Mientras metía la mano en el bolsillo para sacar con cuidado la medalla, Åke encendió una lámpara de luz muy intensa que había sobre la mesa. Luego miró a Erica con solemnidad mientras ella desplegaba el pañuelo y sacaba la medalla.

– Ah… -dijo el anticuario con la medalla en la palma de la mano. La examinó con detenimiento, le dio la vuelta varias veces al resplandor potente de la lámpara entornando los ojos a fin de no perderse ningún detalle.

– ¿Dónde la encontró? -preguntó al fin mirándola otra vez por encima de las lentes.

Erica le habló del baúl de su madre y le dijo que la había hallado allí entre sus cosas.

– ¿Y, por lo que sabe, su madre no tiene ninguna relación con Alemania?

Erica meneó la cabeza.

– No. Al menos, nada de lo que yo haya oído hablar nunca. Pero he leído bastante al respecto últimamente y Fjällbacka, donde vivía mi madre, se encuentra cerca de la frontera con Noruega y, durante la guerra, fueron muchos los que viajaron allí para ayudar a la resistencia en su lucha contra los alemanes. Entre otras cosas, sé que en su barco mi abuelo materno llevaba información y a personas hasta Noruega. Al final se trajo incluso a un noruego de la resistencia, al que luego alojó en su casa.

– Sí, claro, sin duda hubo un intenso contacto entre las provincias de la costa sueca y la de la Noruega ocupada. También en la región de Dalsland proliferaron las relaciones con noruegos y alemanes durante la guerra. -El hombre hablaba como si estuviera pensando en voz alta, sin dejar de observar la medalla.

– Pues la verdad, no se me ocurre cómo pudo llegar esta medalla a manos de su madre -continuó el hombre-, Pero le diré que es una Cruz de Hierro, que se concedía durante la guerra por acciones de especial relevancia para la causa alemana.

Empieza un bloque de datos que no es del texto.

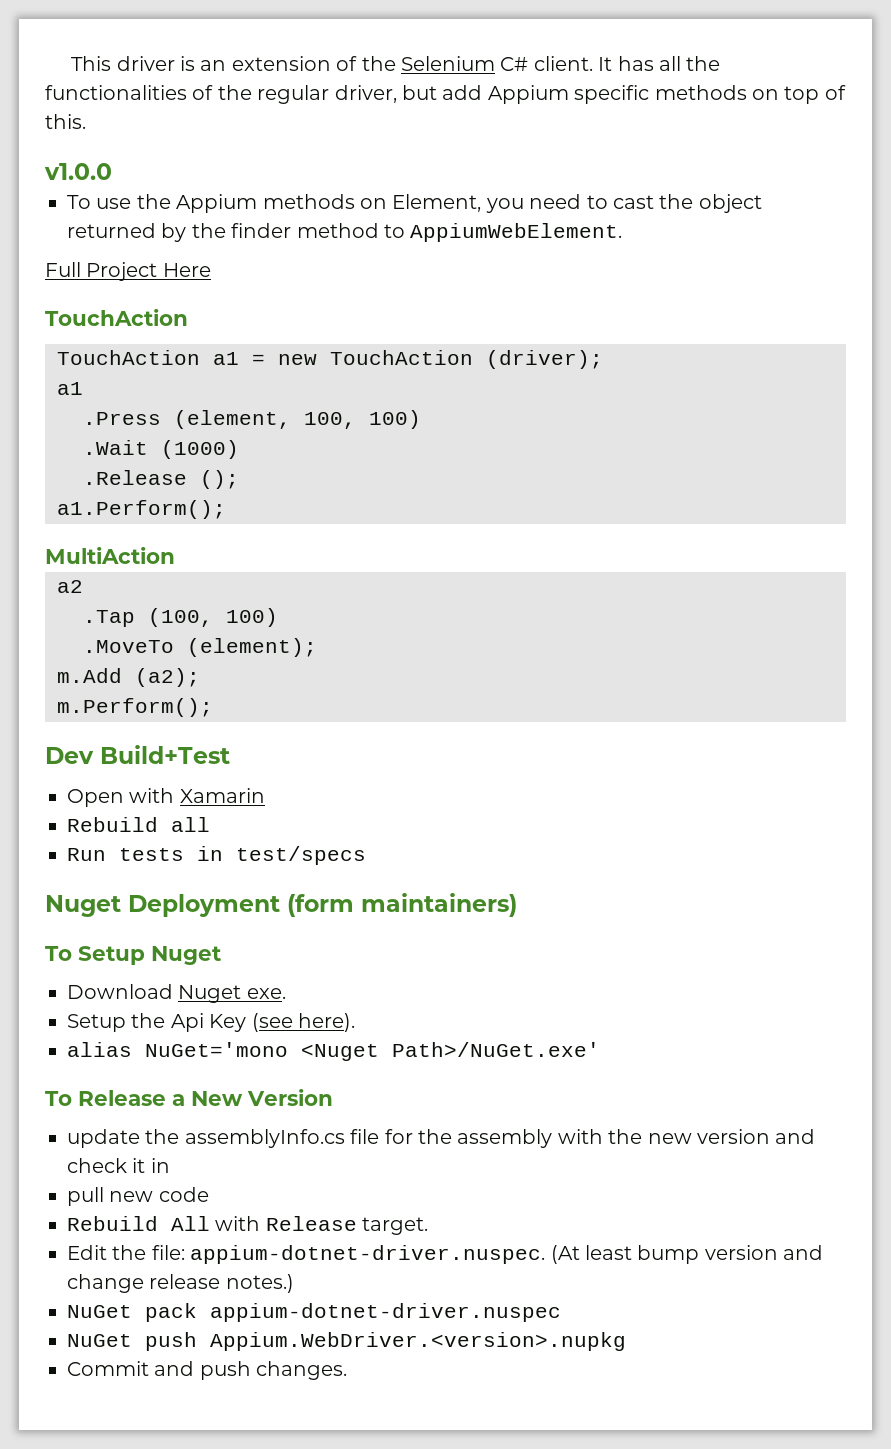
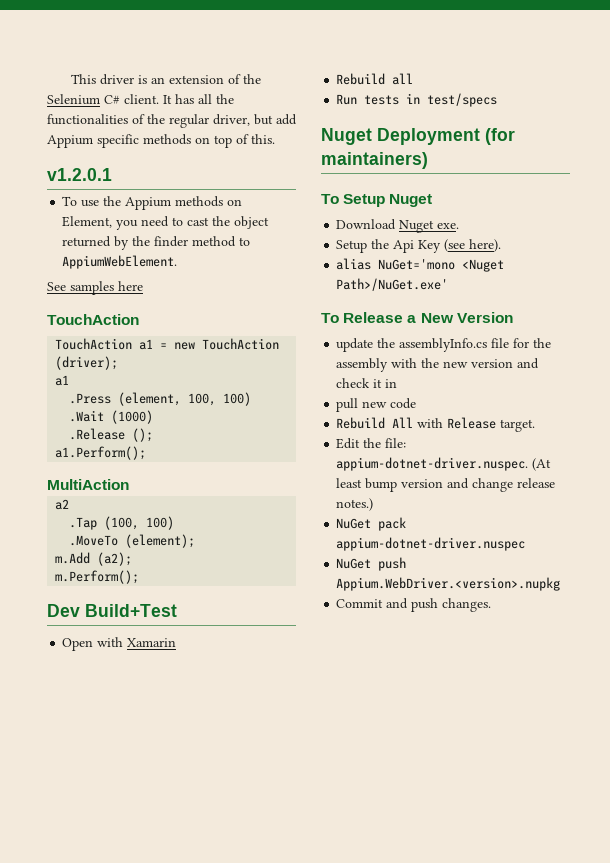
- v1.0.0
+ v1.2.0.1
- Full Project Here
+ See samples here
- Nuget Deployment (form maintainers)
+ Nuget Deployment (for maintainers)

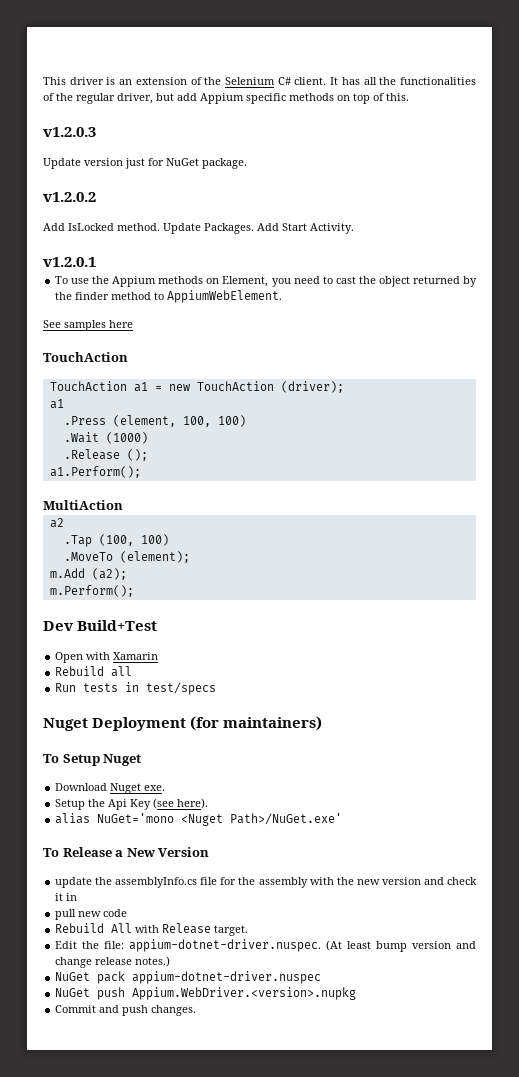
+ v1.2.0.3
+ Update version just for NuGet package.
+ v1.2.0.2
+ Add IsLocked method. Update Packages. Add Start Activity.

– ¿Existe alguna relación de los condecorados con este reconocimiento? -quiso saber Erica esperanzada-. Los alemanes fueron buenos burócratas durante la guerra, para bien y para mal, y debería existir algún archivo…

Åke meneó la cabeza.

– No, por desgracia, no existe tal lista. Y tampoco puedo decir que se trate de un modelo raro o extraordinario. De hecho, es una Cruz de Hierro de las llamadas de primera clase. Se concedieron unas cuatrocientas cincuenta mil como esta durante la guerra, así que resulta imposible averiguar a quién se la dieron, precisamente.

Erica parecía decepcionada. Había abrigado la esperanza de que la medalla le reportase algo más de información, y ahora resultaba que constituía otro callejón sin salida.

– Bueno, la cosa no tiene remedio -declaró sin poder ocultar su decepción. Se levantó y le dio las gracias a Åke, y también la mano, que el hombre volvió a besar.

– Lo lamento… -le dijo cuando la acompañaba a la puerta-. Me habría gustado ser de más ayuda…

– No importa -replicó Erica abriendo la puerta-. Ya encontraré otras vías, porque de verdad que tengo mucho interés en llegar al fondo de por qué mi madre tenía una medalla como esta entre sus pertenencias.

Sin embargo, cuando se cerró la puerta, sintió una gran desesperanza. Seguramente jamás lograra desentrañar el misterio de la medalla.